A closed-form solution to this problem based on the following assumptions is given by Strack and Asgian (1978).

  1. The riverbank is represented as an infinite slope at an angle, α, with the horizontal.

  2. Unconfined groundwater flows from far away toward the riverbank.

  3. The flow is two-dimensional; no flow occurs in the direction parallel to the river.

  4. The permeability is homogeneous and isotropic.

  5. The flow is steady.

  6. The soil is saturated below the phreatic surface and dry above it.
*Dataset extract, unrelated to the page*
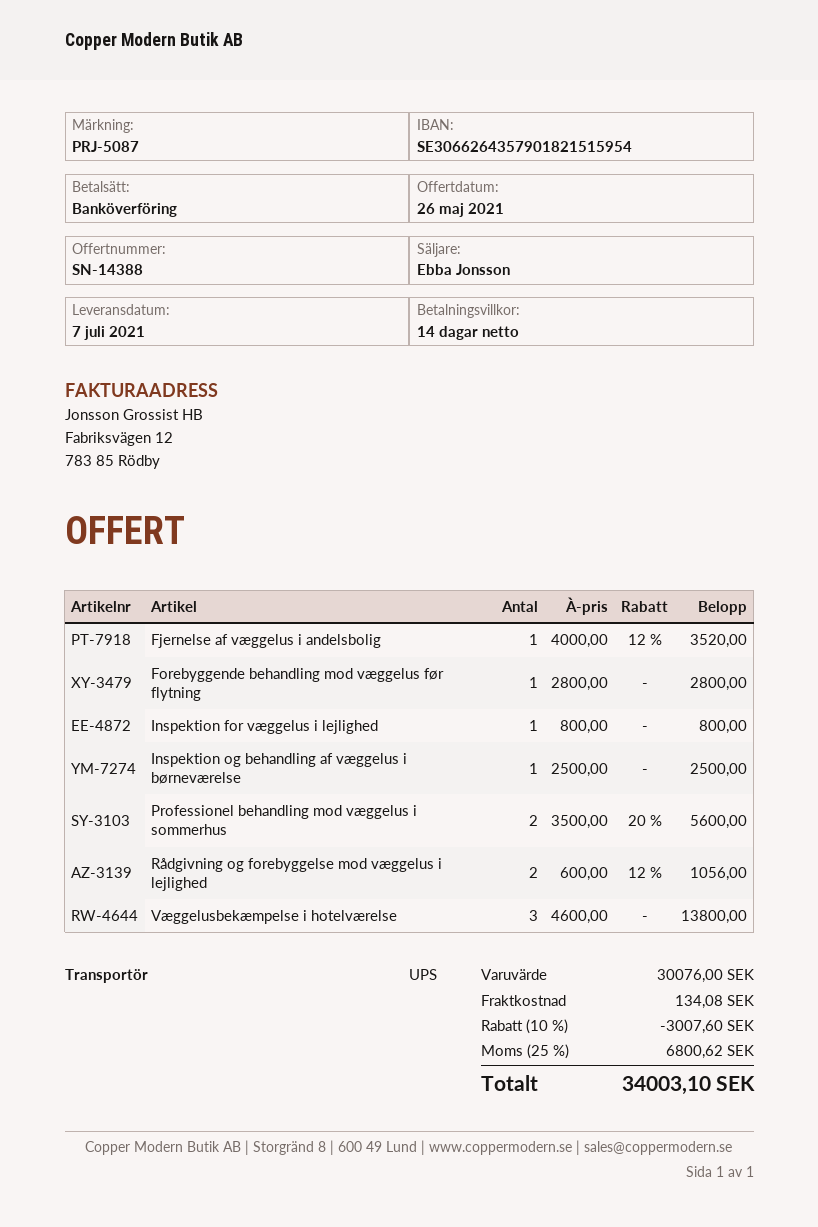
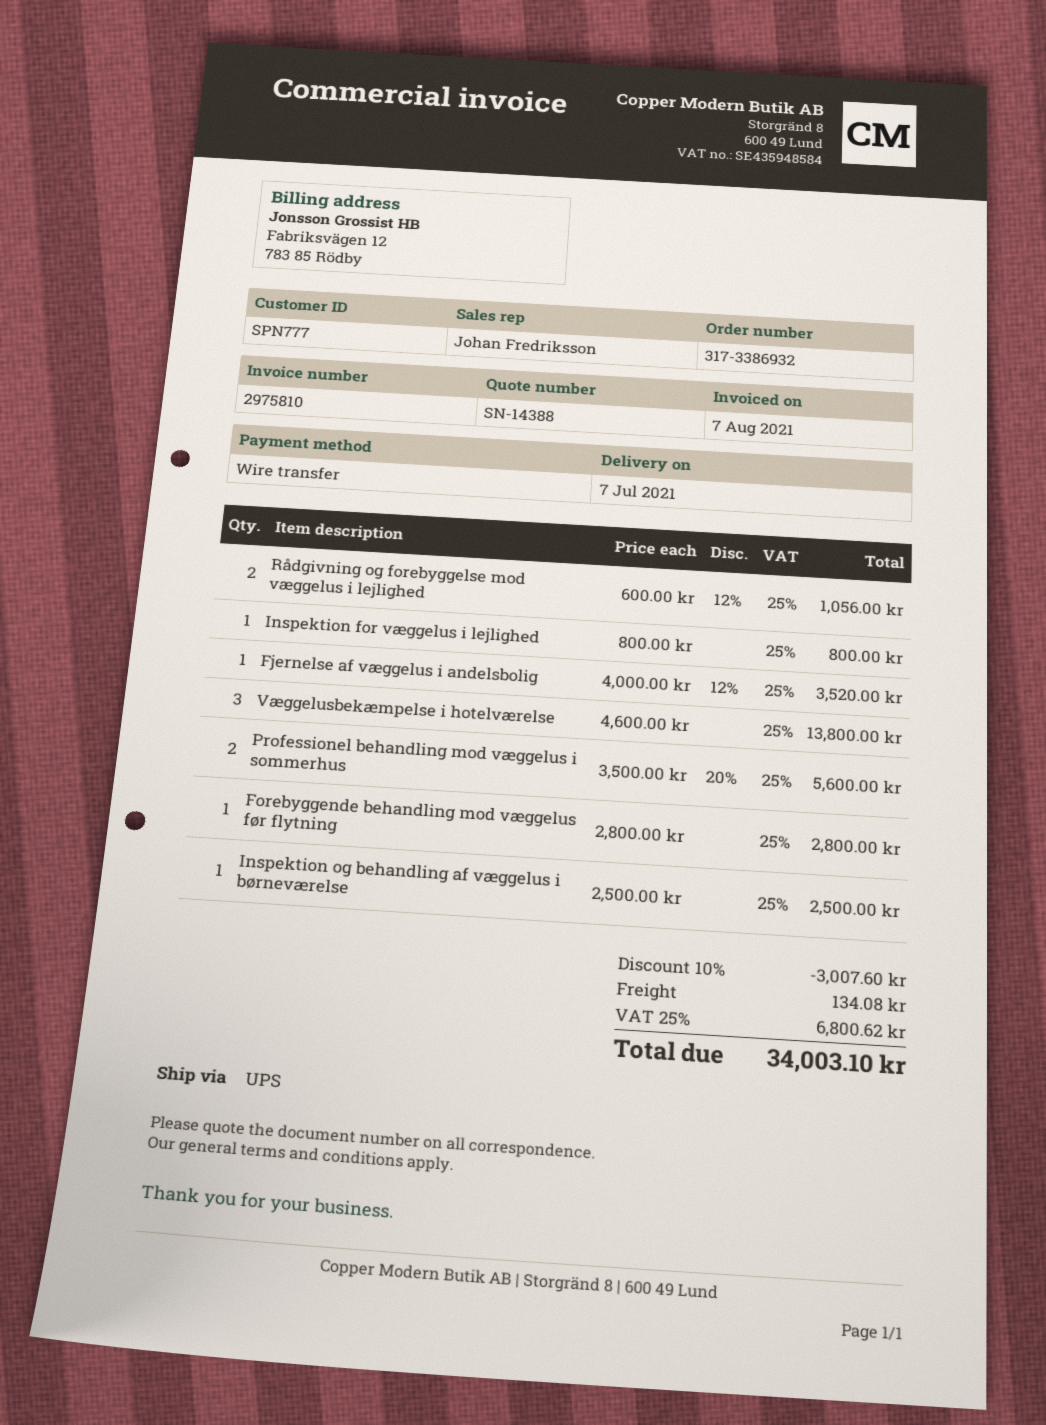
sales rep: Ebba Jonsson -> Johan Fredriksson

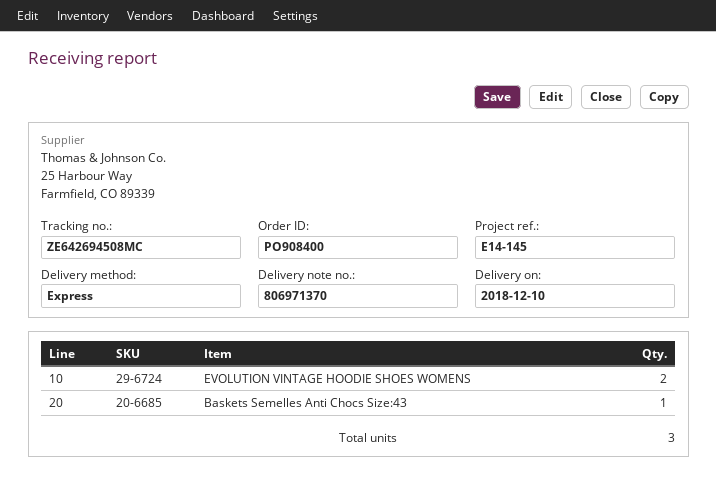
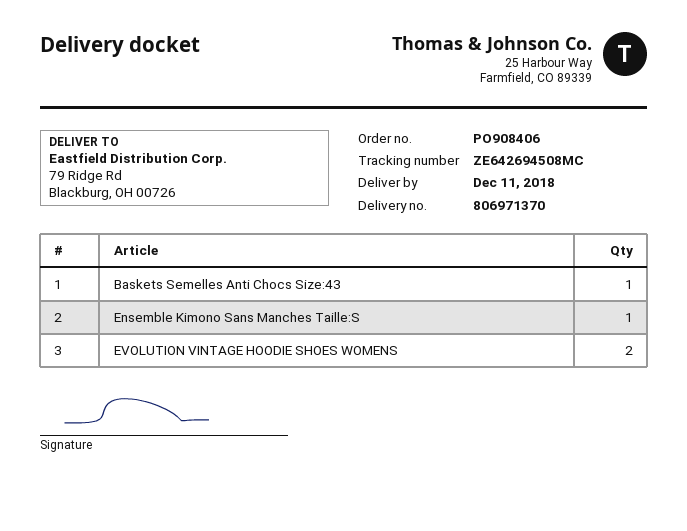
order number: PO908400 -> PO908406
delivery date: 2018-12-10 -> 2018-12-11
Ensemble Kimono Sans Manches Taille:S: none -> 1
The solution is presented in the form of a chart given in Figure 2. This chart plots \(l/L\) as a function of \(H/L\) for different values of α. For this particular problem, \(H/L = 0.5\) and \(α = 45◦\), so \(l/L = 0.255\) and, since \(L = 100 m\), the length of the seepage face is \(l = 25.5 m\).

../../../../../_images/seepage_length.png

Figure 2: The seepage length, \(l\), as a function of the phreatic surface elevation, \(H\), at a point, \(P\), at a horizontal distance, \(L\), from the riverbank (adapted from Strack and Asgian 1978)

Figure 3 shows a flow net for α = 45 .

../../../../../_images/flow_net.png

Figure 3: Flow net near the seepage face for α = 45 (Strack and Asgian 1978)

FLAC2D Model

A 30 × 40 grid is used, as shown in Figure 4. The fixed pore-pressure boundary conditions are also indicated on the figure. On the slope side of the model, the pore pressure follows a gravitational gradient for y <0 (below the river), and is zero for y >0. On the right side, the fixed pore pressure follows a gravitational gradient for −50 < y <50.

The material properties are assigned as described above. Because only the length of the seepage face under steady-state flow conditions is of interest, the actual values of the mechanical properties and homogeneous permeability are irrelevant.

Fist the model is solved with the zone fluid steady-state command. The model solves almost instantaneously.

The calculation is then repeated using the implicit flow solver. When a non steady-state solution is calculated, the fluid bulk modulus must be specified. Since the goal is to get to steady-state as quickly as possible, a fluid modulus less than the true modulus can be used. The modulus used is calculated from equation 12 of this document <Solving Flow-Only and Coupled-Flow Problems>.

The model solve-fluid command with a value of ratio-flow equal to 5e-3 is used to cycle the model to steady state. The evolution of the model is monitored using the FISH function “flow” , which calculates inflow and outflow at the fixed pore-pressure boundaries. At steady state, the free surface is a streamline,and inflow is equal to outflow.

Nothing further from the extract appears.